『 ProtocolBuffer 』初识ProtocolBuffer

2026-03-17/2026-03-17 | 0 评论 | 155 浏览

1 什么是ProtoBuf

Protocol Buffers是一块由Google开发并开源的一款, 与语言/平台无关的一种可拓展的序列化结构数据机制;

与常规的数据格式, 如XML/JSON等数据格式不同, Protobuf序列化的数据是一种二进制格式的数据, 其体积远小于JSON/XML, 因此编解码的速度较快;

同时Protobuf序列化后的数据为二进制流格式, 因此在数据传输过程中, 数据相对安全(不明文展示序列化后的数据);

Protobuf强制通信双方编写.proto文件定义数据结构从而形成约定;

同时Protobuf支持向后兼容, 即在不破坏旧代码的情况下更新数据, 例如更新新字段;

2 标量数据类型

所谓标量数据类型指的是一种单位数据最小的原子类型数据, 这种数据由于为基本类型, 因此无法被细分的更小;

ProtocolBuffers对应的数据类型与编译后常用的C++数据类型为如下:

.proto Type	Notes	C++ Type
double		double
float		float
int32	使用变长编码[1]。负数的编码效率较低——若字段可能为负值，应使用 sint32 代替。	int32
int64	使用变长编码[1]。负数的编码效率较低——若字段可能为负值，应使用 sint64 代替。	int64
uint32	使用变长编码[1]。	uint32
uint64	使用变长编码[1]。	uint64
sint32	使用变长编码[1]。符号整型。负值的编码效率高于常规的 int32 类型。	int32
sint64	使用变长编码[1]。符号整型。负值的编码效率高于常规的 int64 类型。	int64
fixed32	定长 4 字节。若值常大于 $2^{28}$ 则会比 uint32 更高效。	uint32
fixed64	定长 8 字节。
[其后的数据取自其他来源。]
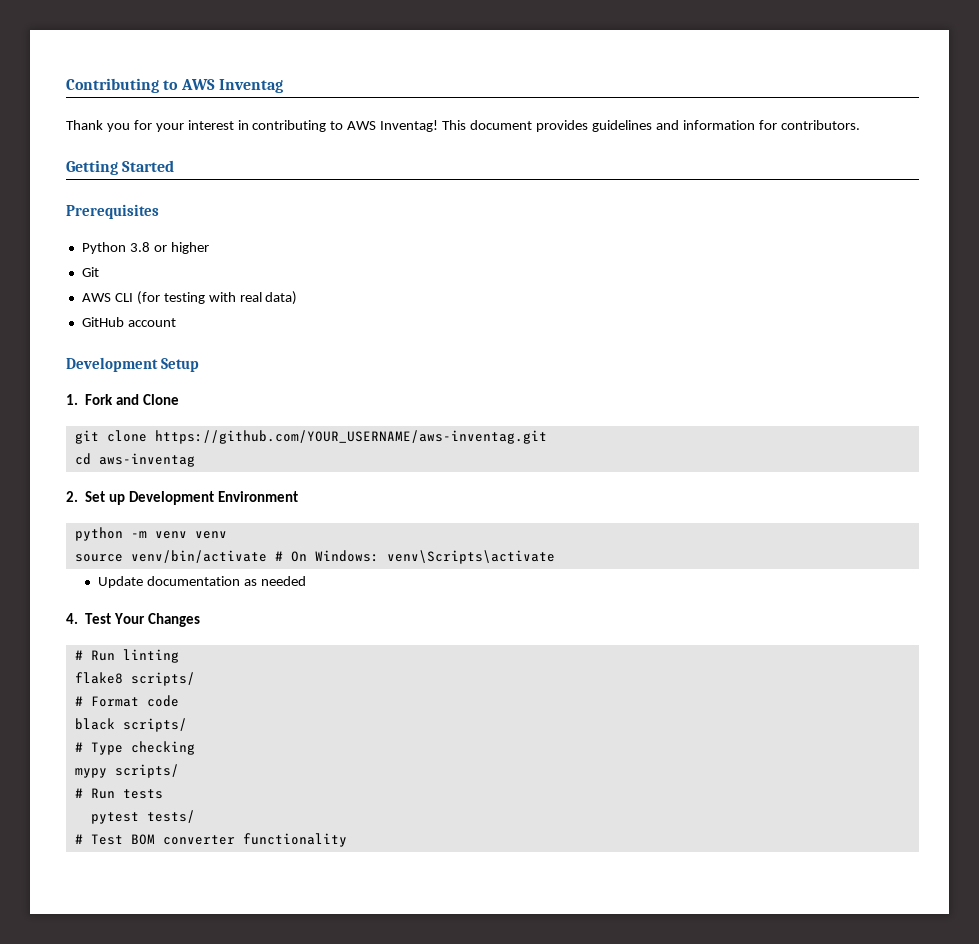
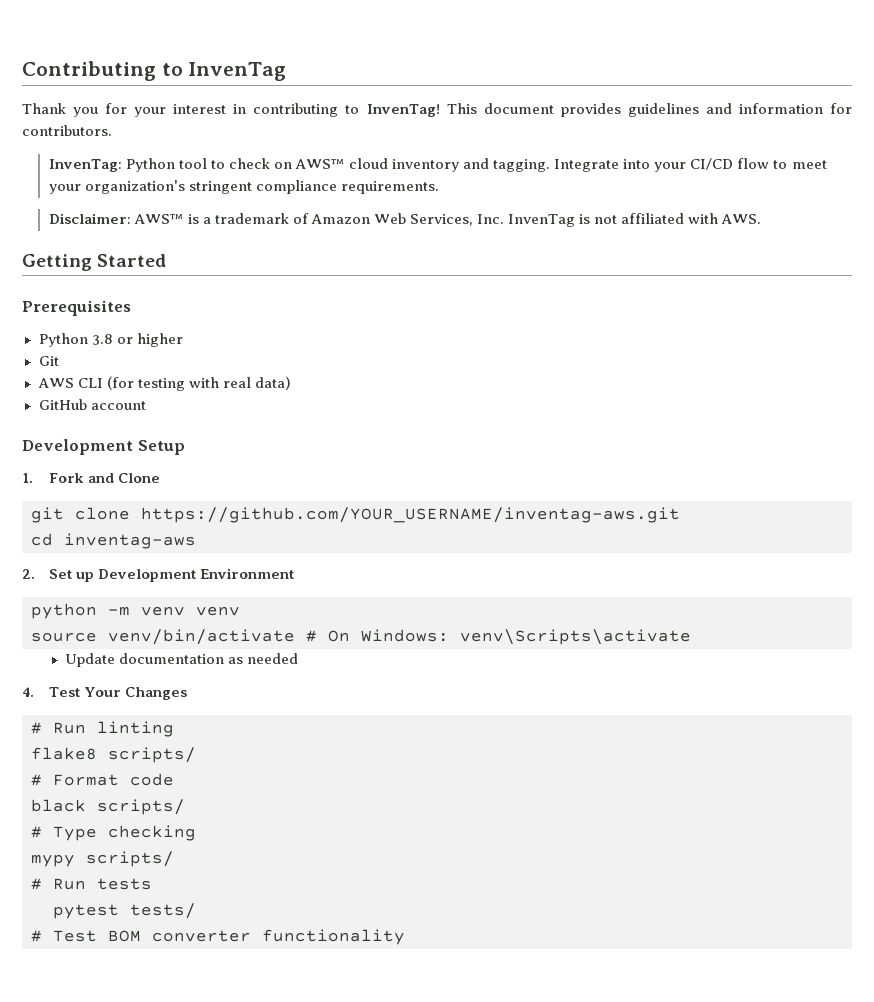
- Contributing to AWS Inventag
+ Contributing to InvenTag
- Thank you for your interest in contributing to AWS Inventag!
+ Thank you for your interest in contributing to InvenTag!
+ InvenTag: Python tool to check on AWS™ cloud inventory and tagging. Integrate into your CI/CD flow to meet your organization's stringent compliance requirements.
+ Disclaimer: AWS™ is a trademark of Amazon Web Services, Inc. InvenTag is not affiliated with AWS.
- git clone https://github.com/YOUR_USERNAME/aws-inventag.git
+ git clone https://github.com/YOUR_USERNAME/inventag-aws.git
- cd aws-inventag
+ cd inventag-aws

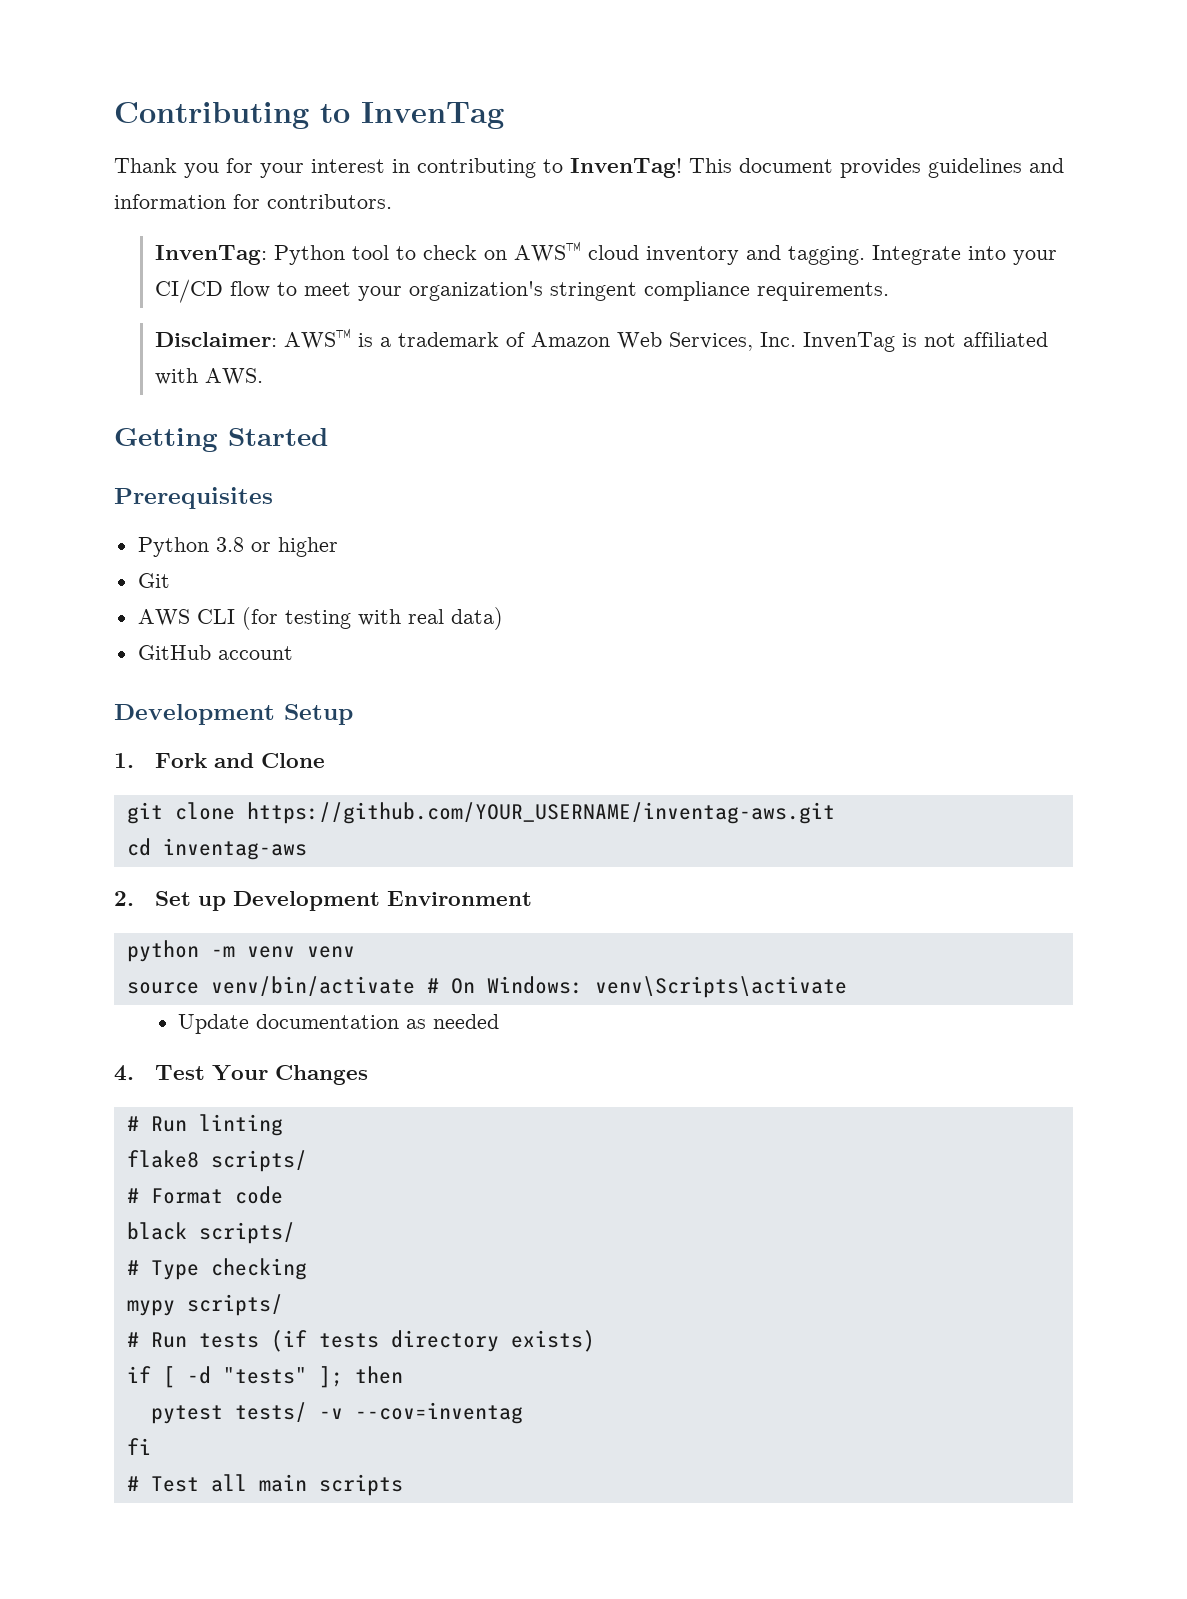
- # Run tests
+ # Run tests (if tests directory exists)
+ if [ -d "tests" ]; then
- pytest tests/
+ pytest tests/ -v --cov=inventag
+ fi
- # Test BOM converter functionality
+ # Test all main scripts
若值常大于 $2^{56}$ 则会比 uint64 更高效。	uint64
sfixed32	定长 4 字节。	int32
sfixed64	定长 8 字节。	int64
bool		bool
string	包含 UTF-8 和 ASCII 编码的字符串，长度不能超过 $2^{32}$。	string
bytes	可包含任意的字节序列但长度不能超过 $2^{32}$。	string

在表中的内容, 出现了=="变长编码[1]"==的概念, 所谓的变长编码, 指的是, 在序列化与反序列化过程中进行的;

Protobuf的原理为, 编写.proto文件, 对.proto文件进行编译, 通过 protoc --cpp_out=. filename.proto的方式, .protoc将被编译为对应的cpp - .h/cc文件, 当对应的.cc/.h文件调用对应的序列化与反序列化时, 对应的变长编码数据将根据其在.proto的描述, 以其自身的规则进行长度变化;

其中变长编码[1]指的是, 当一个数据为int32, 其最大能存储4byte的数据, 但在进行数据存储过程中, 若是没有存储相应的长度, 那么这个数据在序列化过程中, 将会变长为1byte, 若是存储的数据大小近似int32, 那么序列化之后的数据将会变为5byte, 其中一位需要作为标志位;

3 简单的ProtocolBuffer文件编写与使用

3.1 基本内容编写

// 首行为语法指定行 - 此次指定语法为proto3
syntax = "proto3"; 
package test; // 类似于命名空间 - 防止message命名冲突

// 定义message
message PeopleInfo{
    string name = 1; 
    int32 age = 2;
    /*
    * 此处的1与2不代表赋值
    * 在proto中不存在赋值的概念
    * 此处的1与2实际上是一种编号
    * 编号是一个message中标识成员的唯一字段
    */
}

在本系列博客中, 所使用到的语法都为proto3;

在Protobuf中, 强制要求在编写.proto文件的首行必须表明所使用的Protobuf的版本号, 这里指定为proto3, 若是不显式版本号, 那么Protobuf将默认认为使用的是proto2的语法, 进而编译失败;

其次是在注释中提到了=符号跟着的是编号而不是赋值, 本身Protobuf无赋值概念, 在一个message中, 编号是用于表明某个字段的唯一性, 在一个message中, 两个字段不能使用相同的编号, 也不能使用相同的成员名;

需要注意的是, proto的编号为==1~2^29^-1==, 其中19000~19999不可用;

本质上是在Protobuf协议的实现中, 对这些编号进行了预留, 若是强行使用, 将会编译报错;

同时在Protobuf中, 1-15的字段编号需要一个字节进行编码, 而16-2047内的数字需要两个字节进行编码, 编码后的字节既保留的编号, 也包含了字段类型, 因此通常使用1-15的编号来标记出现非常频繁的字段;

3.2 .proto 文件的编译

.proto文件的编译命令为:

# 当前目录
protoc --cpp_out=. [path/filename.proto]

# 指定 proto 搜索路径和输出目录
protoc -I [proto搜索路径] --cpp_out=[输出目录] [filename.proto]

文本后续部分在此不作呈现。